**Activity**:
Range to output from the entries below: the line containing "[80,35,245,54] sls-eventservice ->" through the line containing "[671,237,729,255] [#tools]) ->". Set it down exactly, ends included, nothing else.

**Supplied entries**:
==*==
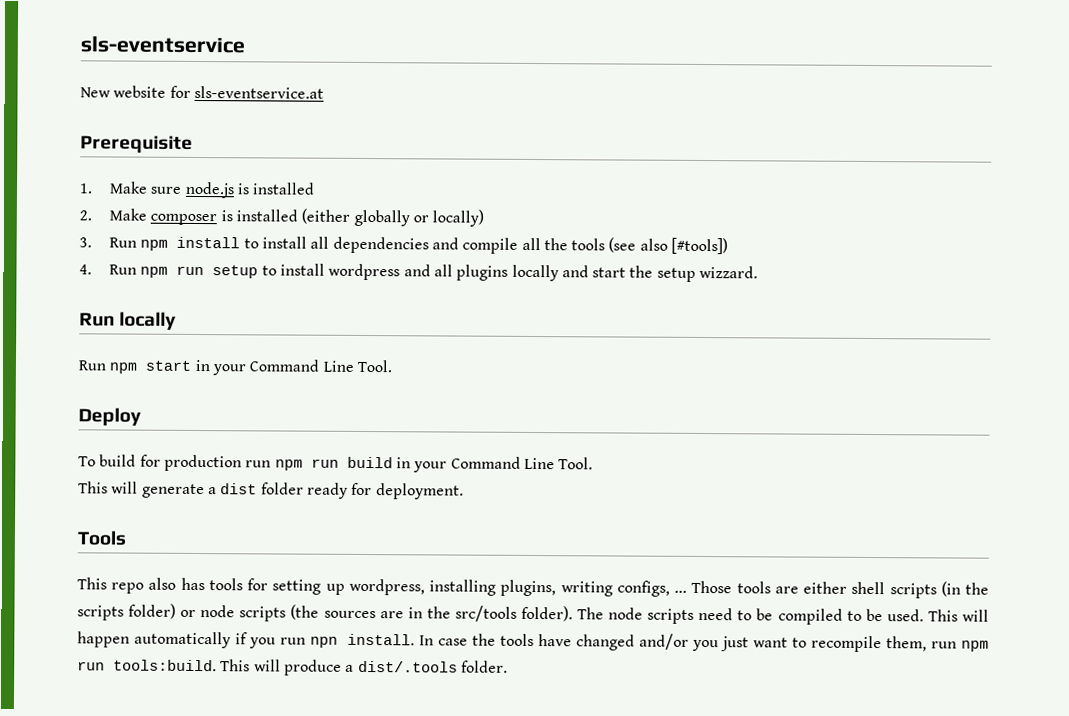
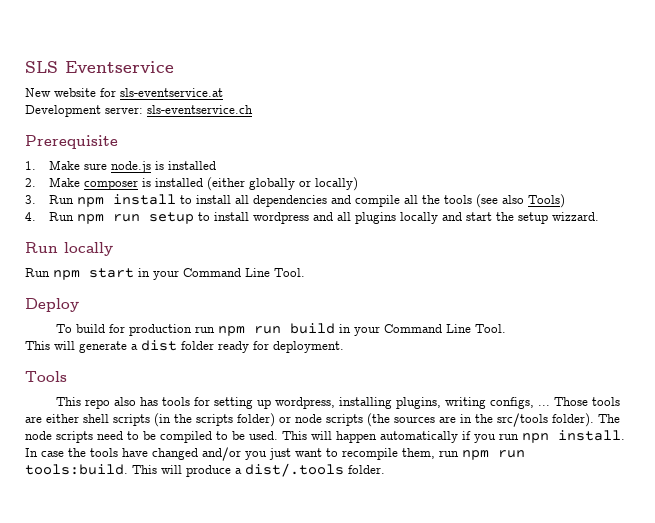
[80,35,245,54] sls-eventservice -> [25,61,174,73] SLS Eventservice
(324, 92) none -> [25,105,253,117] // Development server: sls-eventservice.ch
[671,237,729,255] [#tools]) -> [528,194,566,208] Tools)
==*==
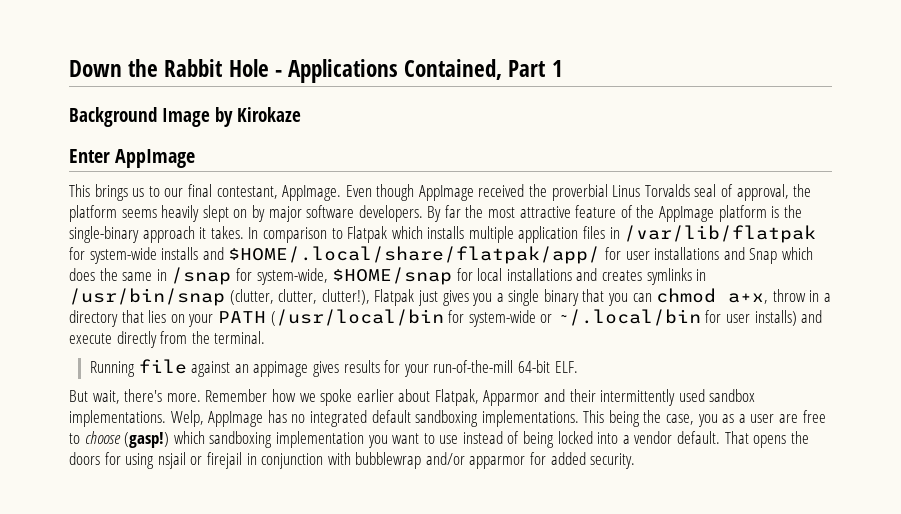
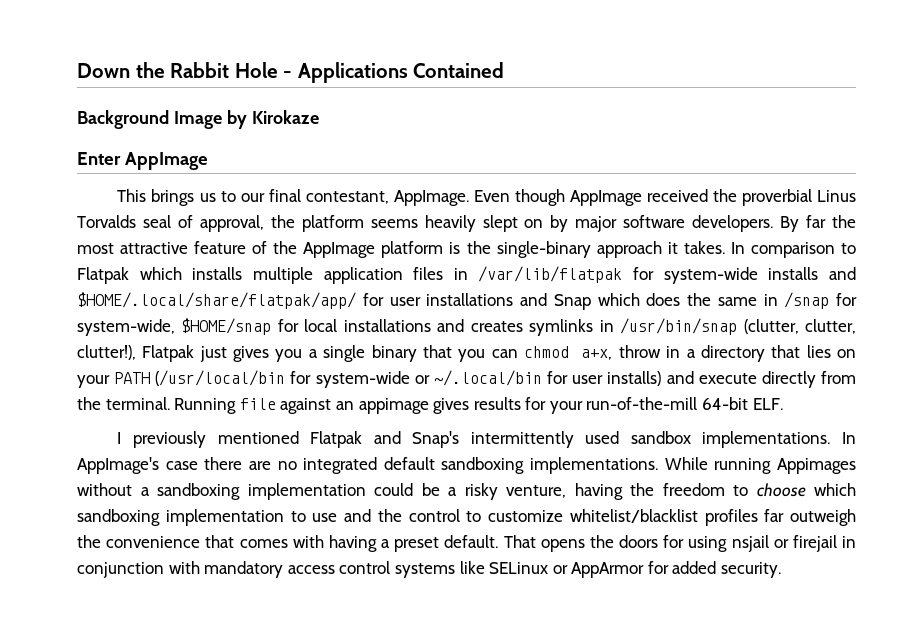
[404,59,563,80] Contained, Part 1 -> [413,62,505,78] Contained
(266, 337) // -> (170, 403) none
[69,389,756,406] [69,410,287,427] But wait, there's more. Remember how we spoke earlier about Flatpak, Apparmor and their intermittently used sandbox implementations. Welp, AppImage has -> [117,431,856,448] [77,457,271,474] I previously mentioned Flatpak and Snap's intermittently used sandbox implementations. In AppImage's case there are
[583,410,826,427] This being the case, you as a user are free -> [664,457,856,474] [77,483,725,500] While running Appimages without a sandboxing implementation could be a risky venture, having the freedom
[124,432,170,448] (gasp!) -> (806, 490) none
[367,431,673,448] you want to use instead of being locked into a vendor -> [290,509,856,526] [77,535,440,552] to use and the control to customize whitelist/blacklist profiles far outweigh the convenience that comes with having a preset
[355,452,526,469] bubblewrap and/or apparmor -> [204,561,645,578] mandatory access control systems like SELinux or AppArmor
==*==
**Answer to this task**:
[80,35,245,54] sls-eventservice -> [25,61,174,73] SLS Eventservice
(324, 92) none -> [25,105,253,117] // Development server: sls-eventservice.ch
[671,237,729,255] [#tools]) -> [528,194,566,208] Tools)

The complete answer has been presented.